The nf-core project provides a curated set of analysis pipelines built using Nextflow. The nf-core pipelines adhere to strict guidelines; if one works for you, any of them should. Once your config file is set up, you should be able to test any nf-core pipeline.

Edit the nf-core googlebatch.config configuration file

In the left-hand File navigator, navigate to the ~/repos/nf-core/conf directory. (If you gave the repo a different name in Step #2, find its folder instead under repos.)

In the ~/repos/nf-core/conf/googlebatch.config file, update google_zone to the zone your VM was created in.

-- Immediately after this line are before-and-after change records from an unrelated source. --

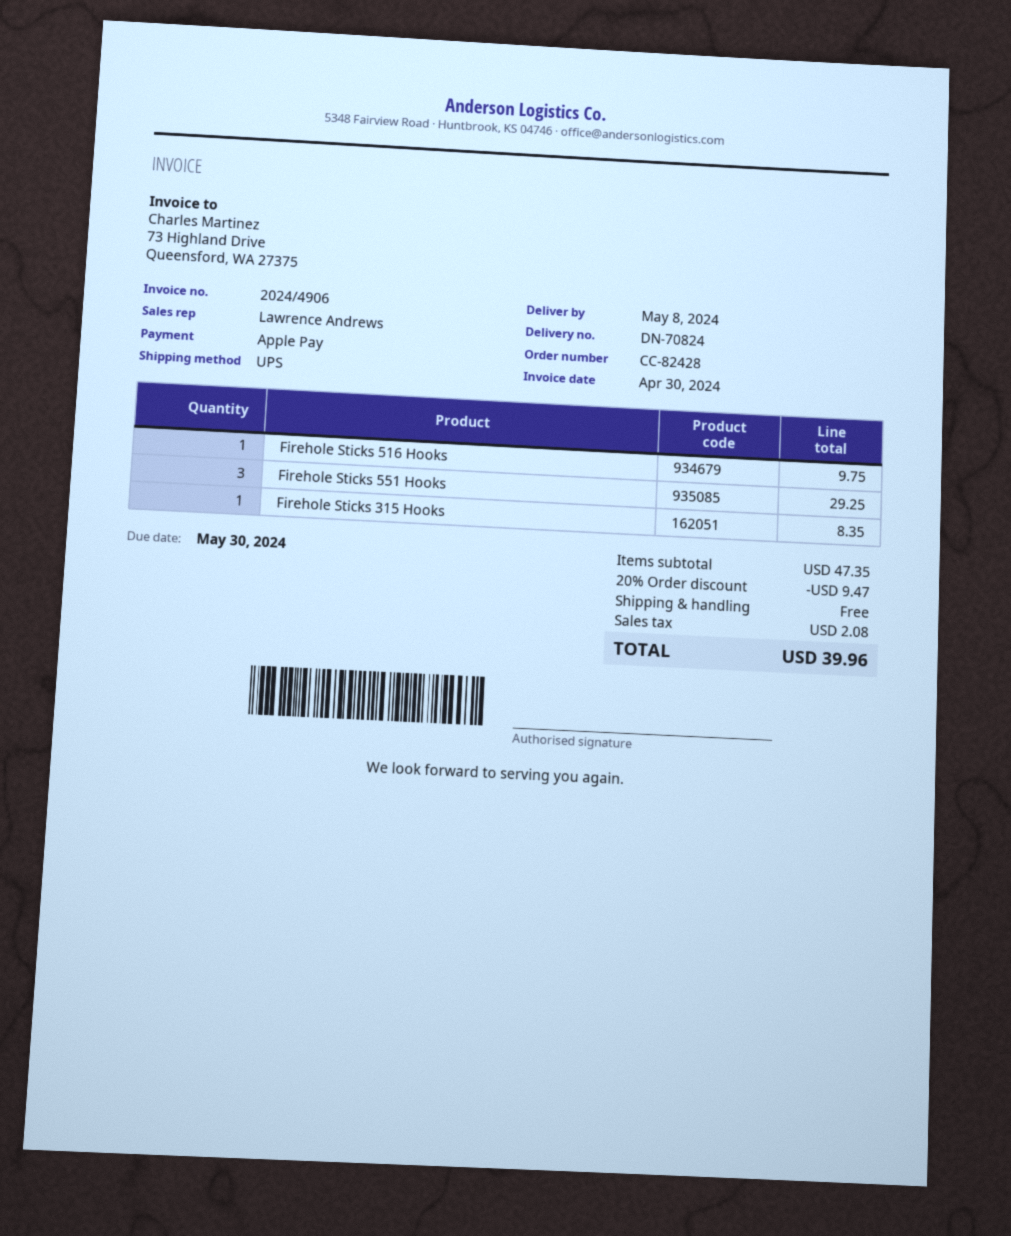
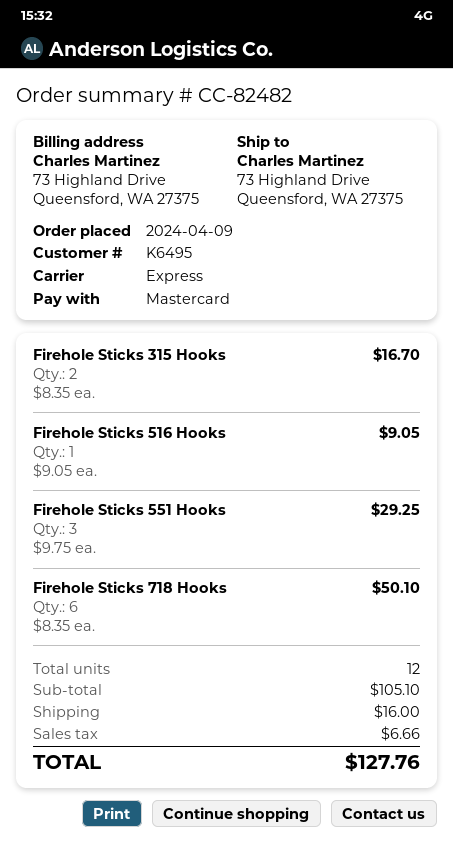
order number: CC-82428 -> CC-82482
payment method: Apple Pay -> Mastercard
shipping method: UPS -> express
Firehole Sticks 516 Hooks: 1 for 9.75 -> 1 for 9.05
Firehole Sticks 315 Hooks: 1 for 8.35 -> 2 for 16.70
Firehole Sticks 718 Hooks: none -> 6 for 50.10
subtotal: 47.35 -> 105.10
discount: 20% = 9.47 -> none
shipping: 0.00 -> 16.00
tax: 2.08 -> 6.66
total: 39.96 -> 127.76

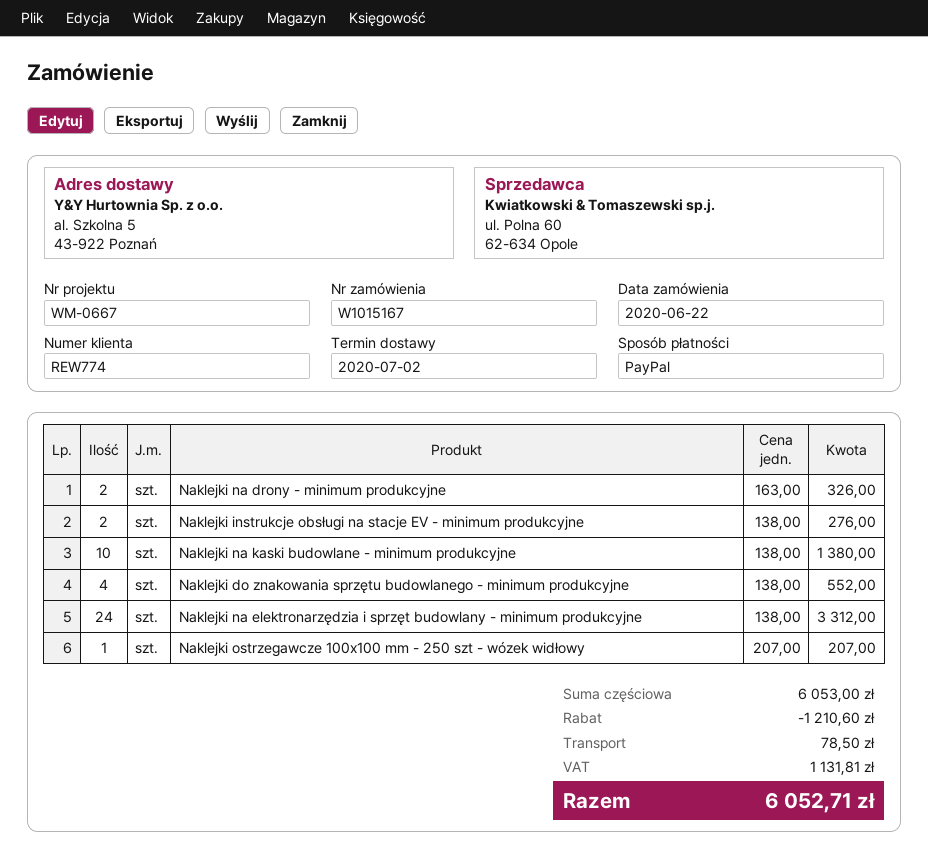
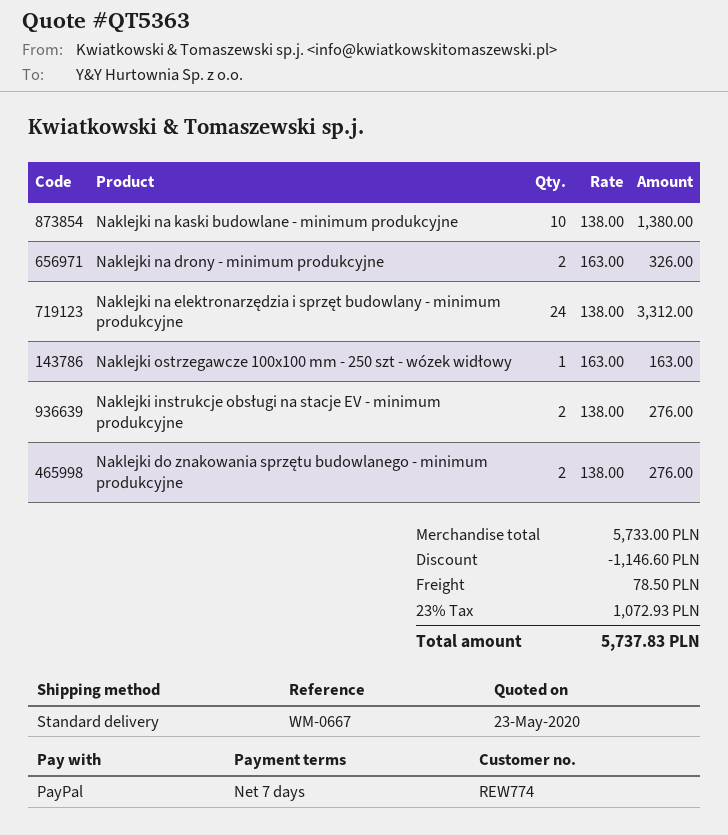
Naklejki do znakowania sprzętu budowlanego - minimum produkcyjne: 4 x 138.00 = 552.00 -> 2 x 138.00 = 276.00
Naklejki ostrzegawcze 100x100 mm - 250 szt - wózek widłowy: 1 x 207.00 = 207.00 -> 1 x 163.00 = 163.00
subtotal: 6053.00 -> 5733.00
discount: 1210.60 -> 1146.60
tax: 1131.81 -> 1072.93
total: 6052.71 -> 5737.83

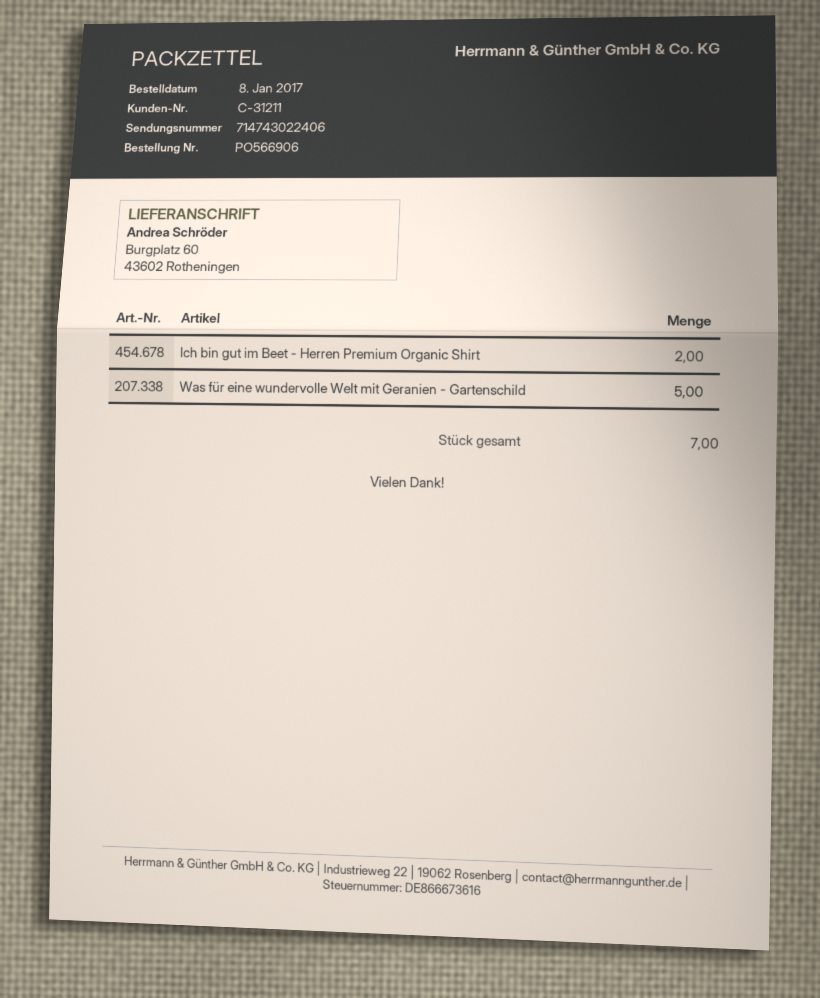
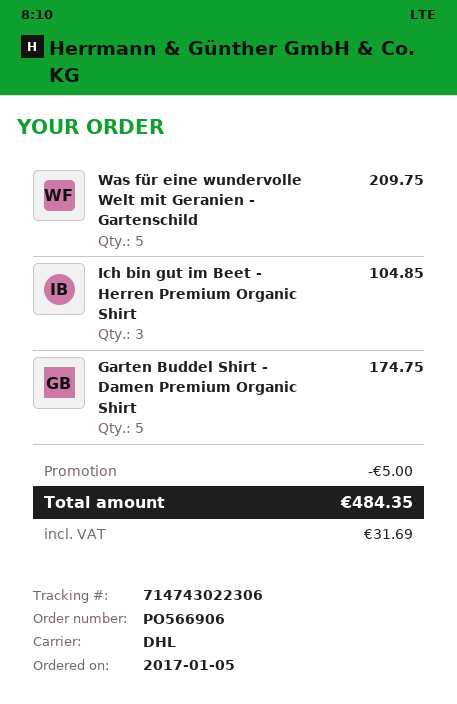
order date: 2017-01-08 -> 2017-01-05
tracking number: 714743022406 -> 714743022306
Ich bin gut im Beet - Herren Premium Organic Shirt: 2 -> 3
Garten Buddel Shirt - Damen Premium Organic Shirt: none -> 5

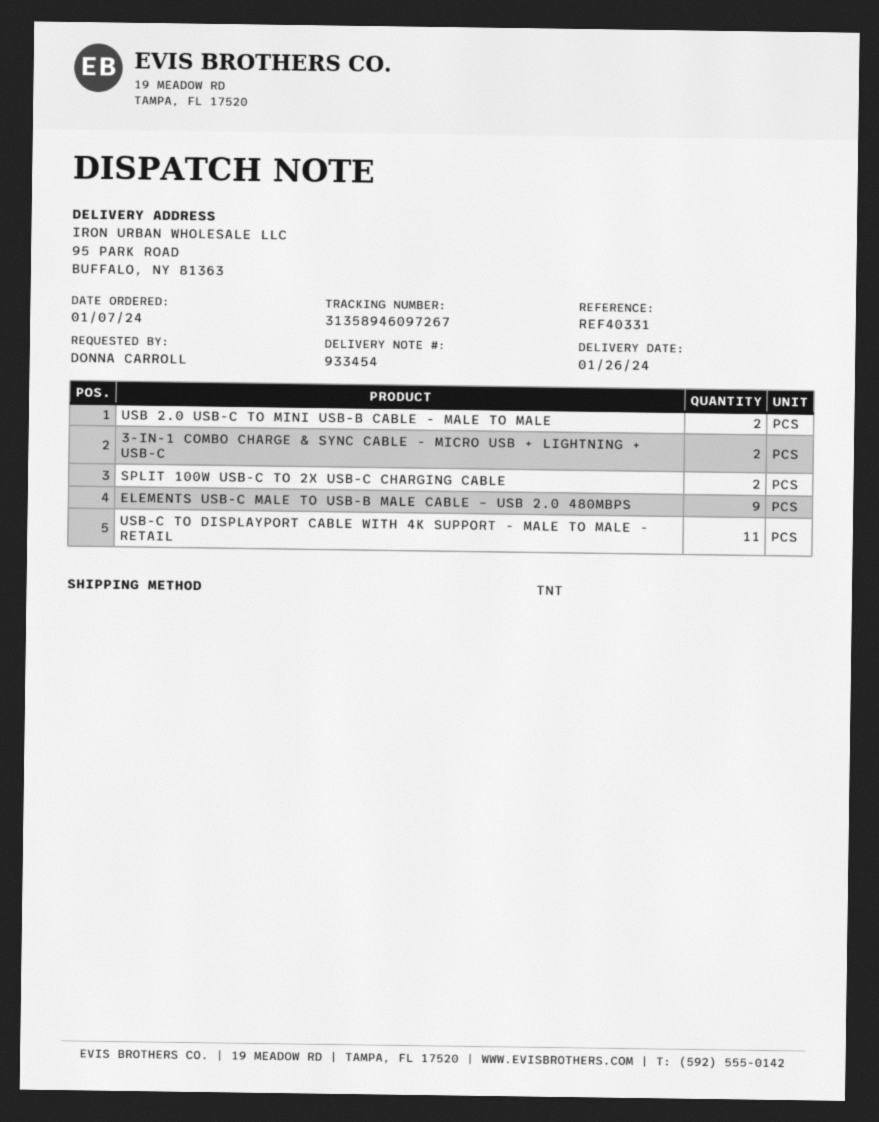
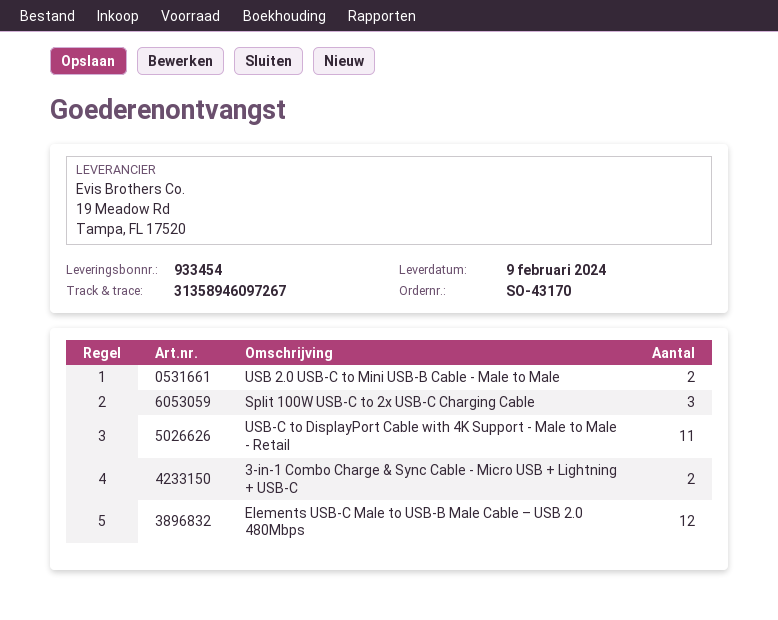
delivery date: 2024-01-26 -> 2024-02-09
SPLIT 100W USB-C TO 2X USB-C CHARGING CABLE: 2 -> 3
ELEMENTS USB-C MALE TO USB-B MALE CABLE – USB 2.0 480MBPS: 9 -> 12

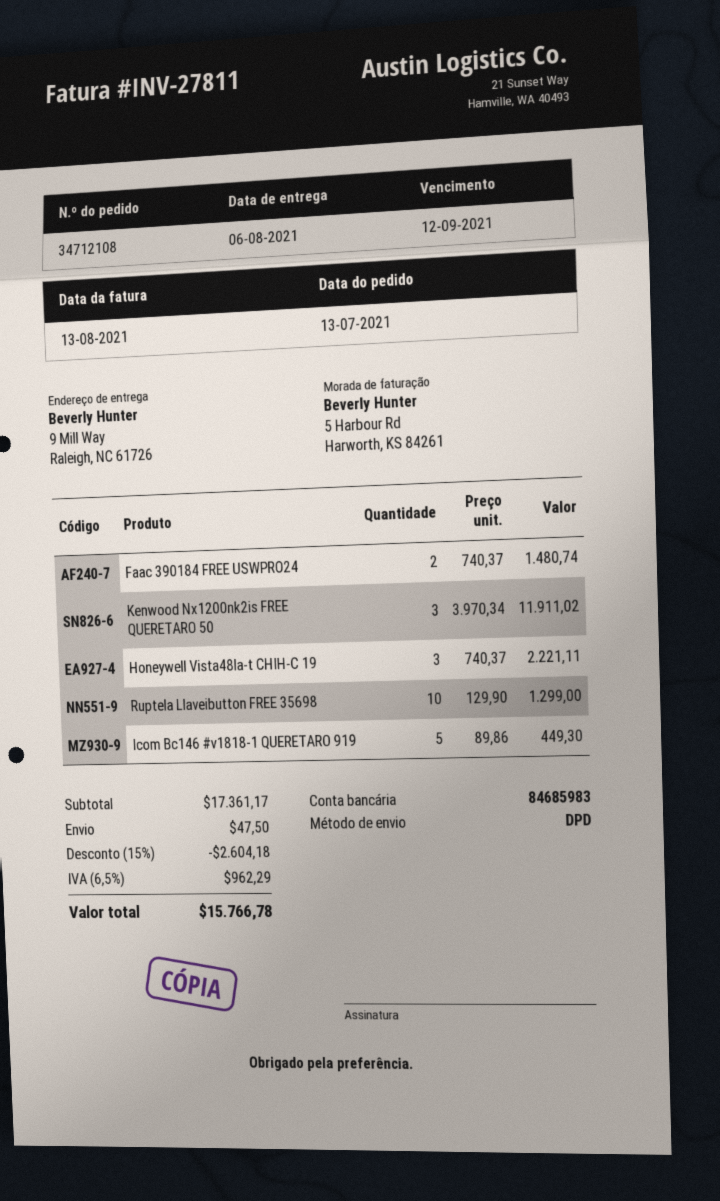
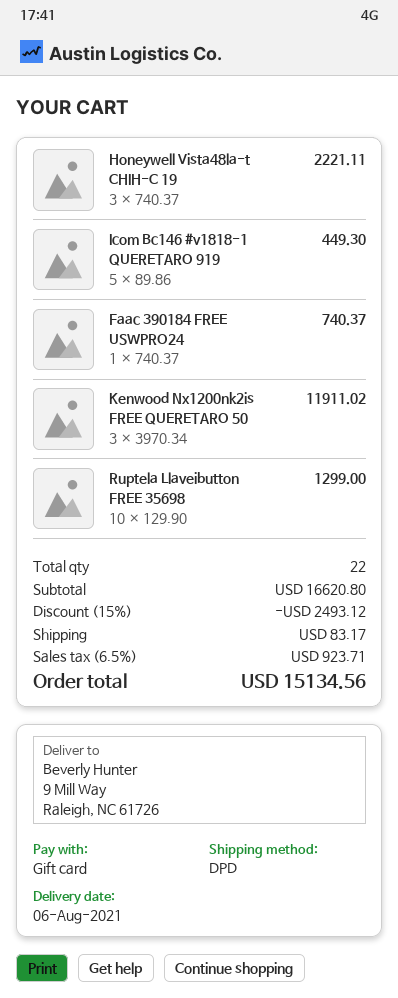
Faac 390184 FREE USWPRO24: 2 x 740.37 = 1480.74 -> 1 x 740.37 = 740.37
subtotal: 17361.17 -> 16620.80
discount: 15% = 2604.18 -> 15% = 2493.12
shipping: 47.50 -> 83.17
tax: 6.5% = 962.29 -> 6.5% = 923.71
total: 15766.78 -> 15134.56

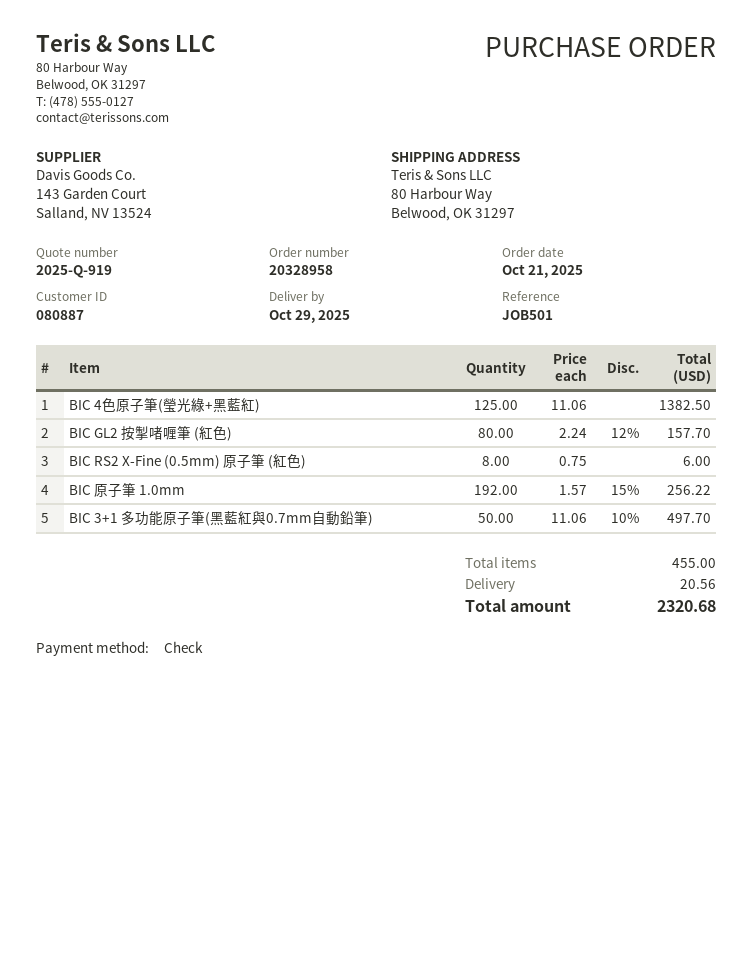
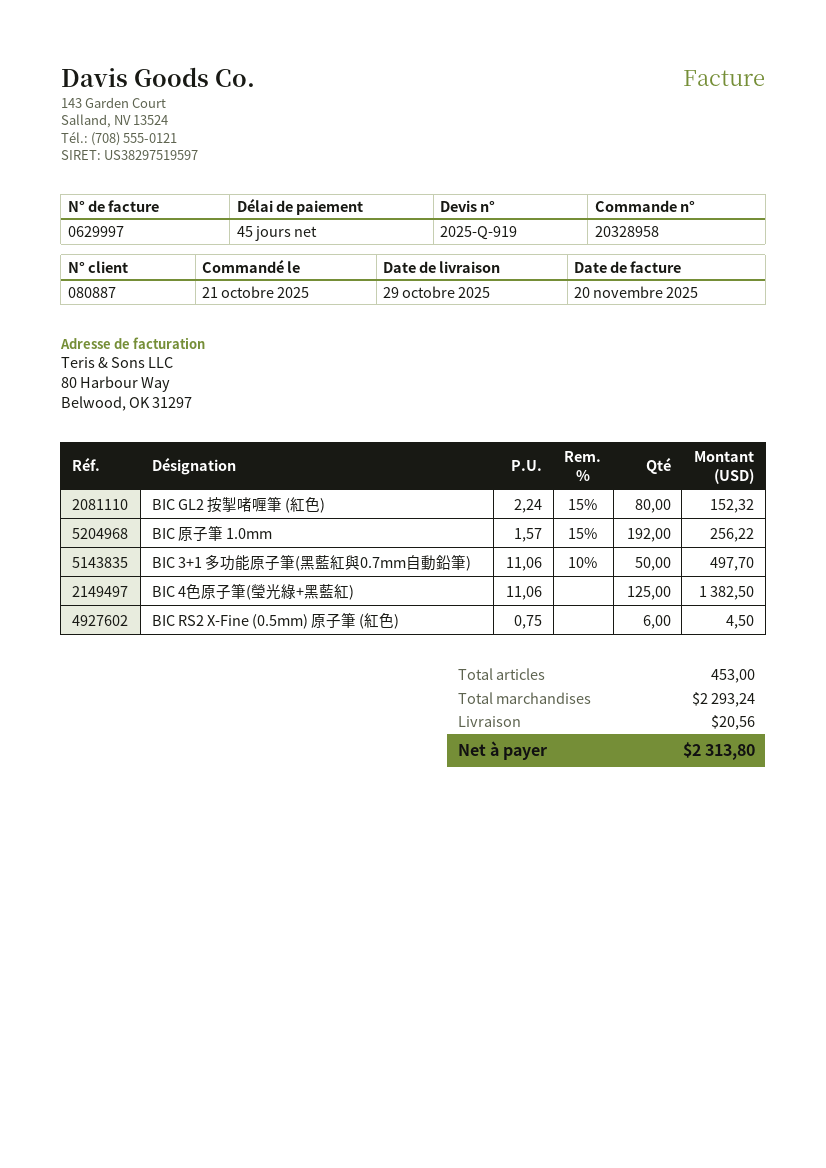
BIC GL2 按掣啫喱筆 (紅色): 80 x 2.24 - 12% = 157.70 -> 80 x 2.24 - 15% = 152.32
BIC RS2 X-Fine (0.5mm) 原子筆 (紅色): 8 x 0.75 = 6.00 -> 6 x 0.75 = 4.50
total quantity: 455 -> 453
total: 2320.68 -> 2313.80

// Nextflow config file for running on Google Batch API
// Edit the 'google_bucket' param before using.
params {
    config_profile_description = 'Google Cloud Batch API Profile'
    config_profile_contact     = 'Hatem Nawar @hnawar'
    config_profile_url         = 'https://cloud.google.com/batch'

    //project
    project_id                 = "$GOOGLE_CLOUD_PROJECT"
    location                   = "$PROJECT_DEFAULT_REGION"
    google_zone                = '<your zone>'
    // Use a unique name for each run to avoid cluttering results
    workdir_bucket             = "$WORKBENCH_nf_files/nf-core/output1"

    //compute
    use_spot                   = false
    boot_disk                  = '100 GB'
    workers_service_account    = "$GOOGLE_SERVICE_ACCOUNT_EMAIL"

    //networking
    use_private_ip             = true
    // Custom VPC should be in this format 'global/networks/[custom_VPC]'
    custom_vpc                 = 'global/networks/network'
    //Custom subnet should be in this format 'regions/[GCP_Region]/subnetworks/[custom_subnet]'
    custom_subnet              = "regions/$PROJECT_DEFAULT_REGION/subnetworks/subnetwork"

    google_debug = true
    google_preemptible = true
}

workDir = params.workdir_bucket

process {
    executor = 'google-batch'
}
google {
    zone                      = params.google_zone
    location                  = params.location
    project                   = params.project_id
    batch.network             = params.custom_vpc
    batch.subnetwork          = params.custom_subnet
    batch.usePrivateAddress   = params.use_private_ip
    batch.spot                = params.use_spot
    batch.serviceAccountEmail = params.workers_service_account
    batch.bootDiskSize        = params.boot_disk
    batch.debug               = params.google_debug
    batch.preemptible         = params.google_preemptible
}

Run a nf-core pipeline via wb

For this example, you'll run the viralrecon pipeline, which does assembly and intrahost/low-frequency variant calling for viral samples.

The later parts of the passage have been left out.